Far Northeast district planning kicks off in Somerton

On Wednesday night the district planning process for the Far Northeast launched in a nursing home on Roosevelt Boulevard. The Philadelphia City Planning Commission’s lead for the region, Greg Waldman, spoke a few words to the five tables of attendees who then began busily poring over the geography of the Far Northeastern reaches of the city.

Only a handful of districts remain in the planning process begun at the start of former mayor Michael Nutter’s second term as part of the city’s comprehensive planning process. To speed the process along the two districts of the Far Northeast, upper (northwest of the boulevard) and lower (southeast of the boulevard), have been combined into one all-encompassing district. Among the neighborhoods included in this phase of district planning: Bustleton, Somerton, Byberry, Ashton, Academy Gardens, Morrell Park, Crestmont Farms, Walton Park, Parkwood, Pennypack Woods, Normandy, Winchester, Winchester Park, and Mechanicsville.

Between twenty and thirty people attended Wednesday’s meeting at the St. John Neumann Center for Rehabilitation and Healthcare. Much of the time was spent around five tables that bore huge maps of the Far Northeast and its streets, parks, schools, and lone stub of a train line. Not counted among the attendees were the large contingent of planning commission staffers, who sat two to a table, and guided residents through the process of identifying the weaknesses, strengths, and opportunities in their corner of the city.

“We did this a little later in the cycle because we wanted more people to come out so we waited until after Labor Day,” Waldman told PlanPhilly. “It’s a little bit more challenging to get people out in the Far Northeast because word spreads more when there is higher density.”
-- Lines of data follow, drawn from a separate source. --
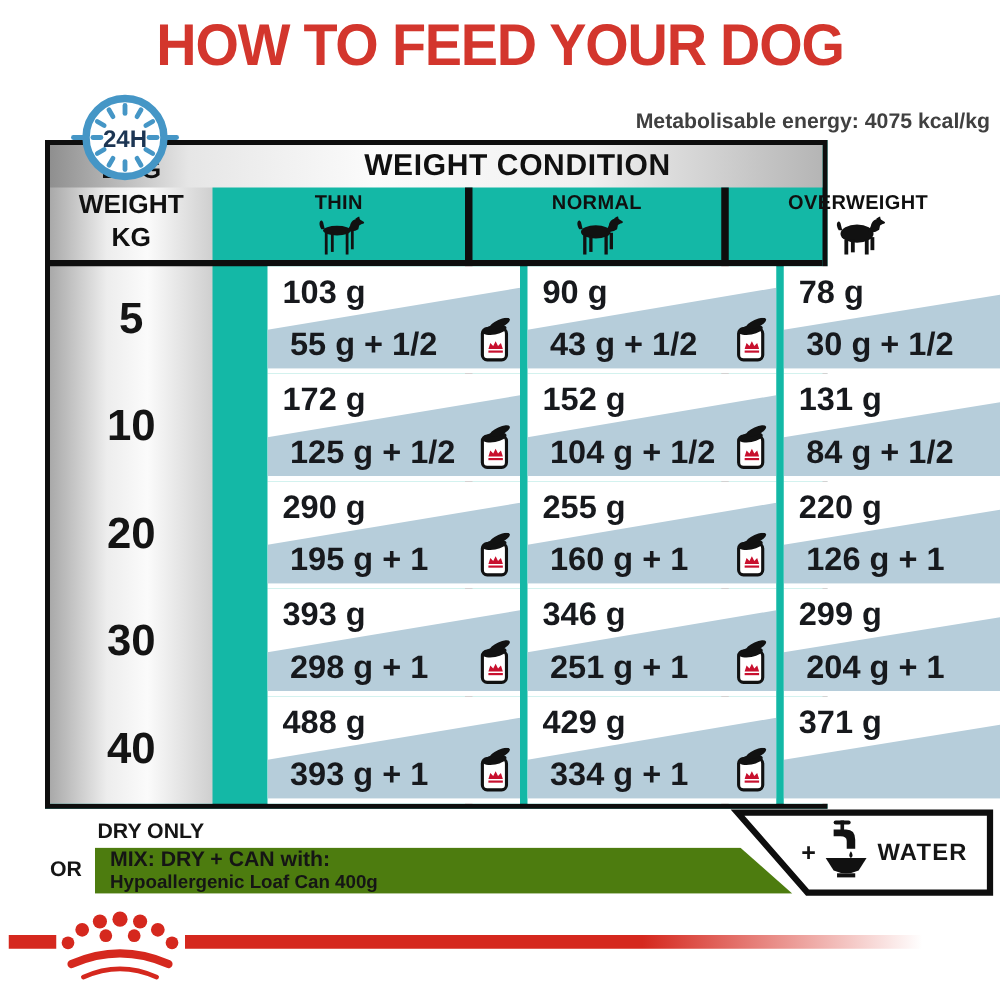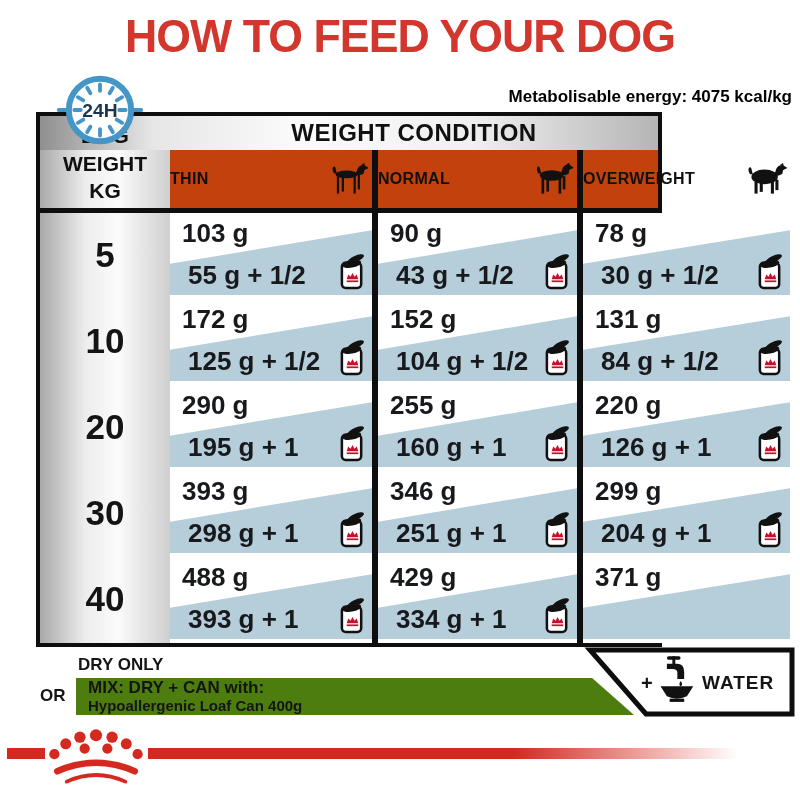"Metabolisable energy: 4075 kcal/kg" .energy { color: #000000 -> #404040 }
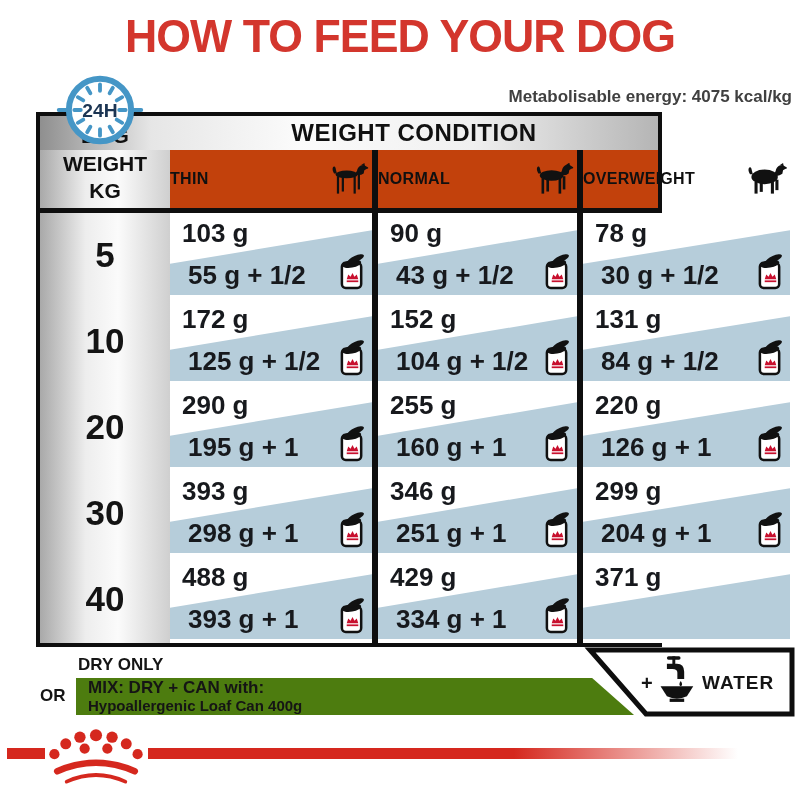"WEIGHT CONDITION" .feed-table { background: #c2410c -> #14b8a6 }
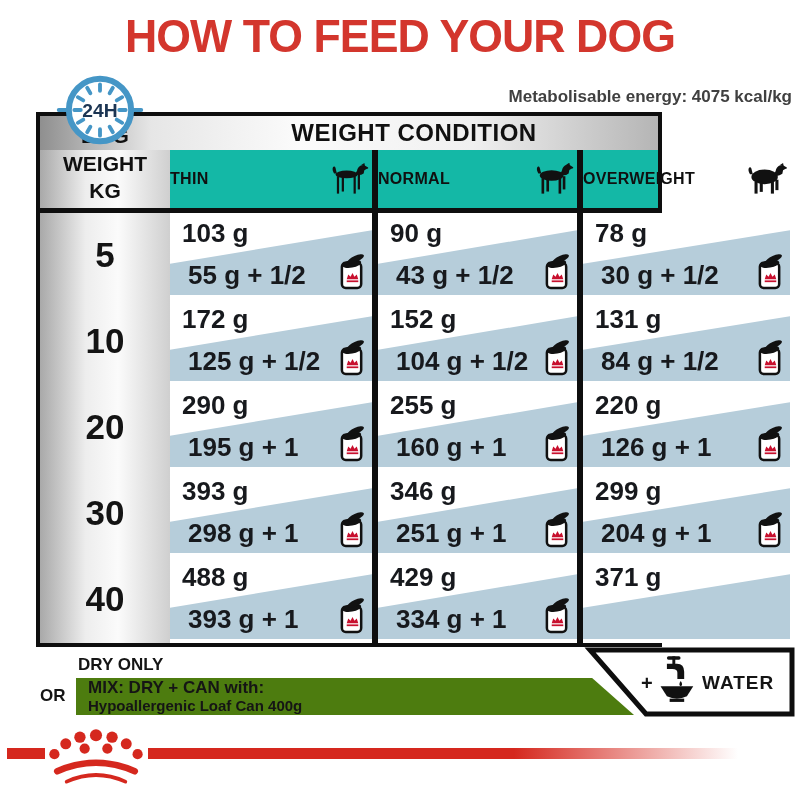"THIN" .cond-cell { flex-direction: none -> column; justify-content: space-between -> center }
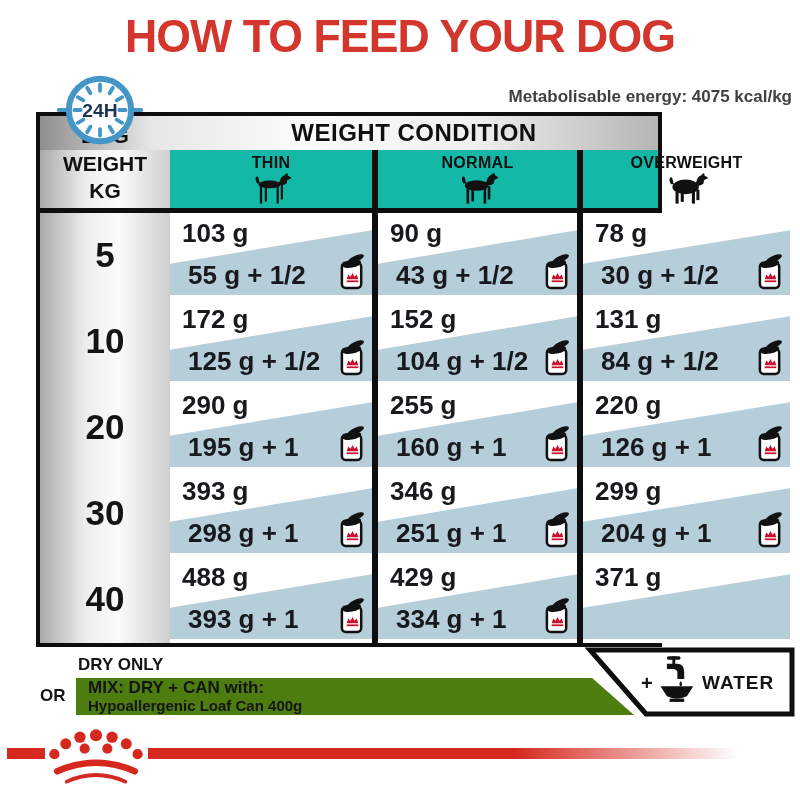"103 g" .cell { margin-left: none -> 44px }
For one of the most auto-centric parts of Philadelphia, roadways were a huge focal point for the groups of residents. (86 percent of Far Northeast commuters commute to work by car, in comparison with 59 percent of Philadelphians overall.)  At one point a SEPTA planner suggested that the Somerton station on the West Trenton line be a focus area for the planning commission. None of the other people at her table agreed.*  

“Northeast people only got one pair of shoes for the rest of their lives,” read one attendee’s note on a map, in reference to the idea that residents spend most of their time in the car and do not walk anywhere. (Only two percent of Far Northeast residents walk to work.)  

Roosevelt Boulevard was identified as a weakness of the Far Northeast by four out of the five tables. Other problem roadways included Woodhaven Road, Welsh Road, and a stretch of Krewstown Road where a SEPTA bus apparently deposits riders on a stretch of street with no sidewalk.
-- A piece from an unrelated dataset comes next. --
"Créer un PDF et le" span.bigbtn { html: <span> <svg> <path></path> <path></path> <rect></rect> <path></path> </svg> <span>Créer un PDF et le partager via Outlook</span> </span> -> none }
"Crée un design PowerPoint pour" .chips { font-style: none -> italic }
Industrial and commercial vacancies were another major weakness identified by the attendees. In the far northwestern corner of the district, two supermarkets and a K-Mart recently went out of business and on the other end of the map the Philadelphia Mills mall also suffers from periodic waves of vacancy.

Meanwhile the industrial parks erected by PIDC in the 1960s, which sustained many of the city’s manufacturing jobs as industrial capital fled the rest of the city, now suffer vacancy too. The locally famous Nabisco factory, just a mile up the Boulevard from the meeting, is empty as well.

But on the whole attendees didn’t seem to have a declinist narrative about the Far Northeast. The state of the parks and public schools was generally agreed to be strong. “The Torresdale branch of the library is great,” one attendees told his compatriots, “the librarian lives on my block.”

Councilman Brian O’Neill turned up for the meeting briefly, but didn’t stay for long. Before the attendees sat down to map out guidance for the planning commission, they circulated among placards that displayed the Far Northeast’s history, demographics, and facts about its transportation infrastructure (among other statistics).

A particularly impressive graphic showed where all of the different immigrant groups in the Far Northeast hail from. 20 percent of the region’s population is foreign born, the largest proportion of any district in Philadelphia.

Other graphics showed an interesting bifurcation in the Far Northeast with the lower half of the district, below Roosevelt Boulevard, outstripping the upper held of the district in almost every measure taken. The lower Far Northeast, which includes Winchester Park and Mechanicsville, enjoys a homeownership rate of 73 percent, a median income of $55,478, and a poverty rate almost a third that of the city overall.

The upper Far Northeast, which contains Somerton and Bustleton (the hubs of the Russian community), only has a homeownership rate of 61 percent (compared to 54 percent for the city overall), a median income of $50,833, and a poverty rate of almost 12 percent. But 27 percent of its residents have four or more years of college, compared to only 20 percent for the lower Far Northeast.   

The planning commission will now take the feedback gleaned at this meeting and consider where to focus their attentions. Planners also hope those who could not attend this week’s meeting can give feedback online. The fruits of these considerations will be presented at a meeting in November to be held at a location and date as yet to be determined.

*An earlier version of this article inaccurately stated that this SEPTA employee was there in an unofficial capacity. PlanPhilly regrets the error.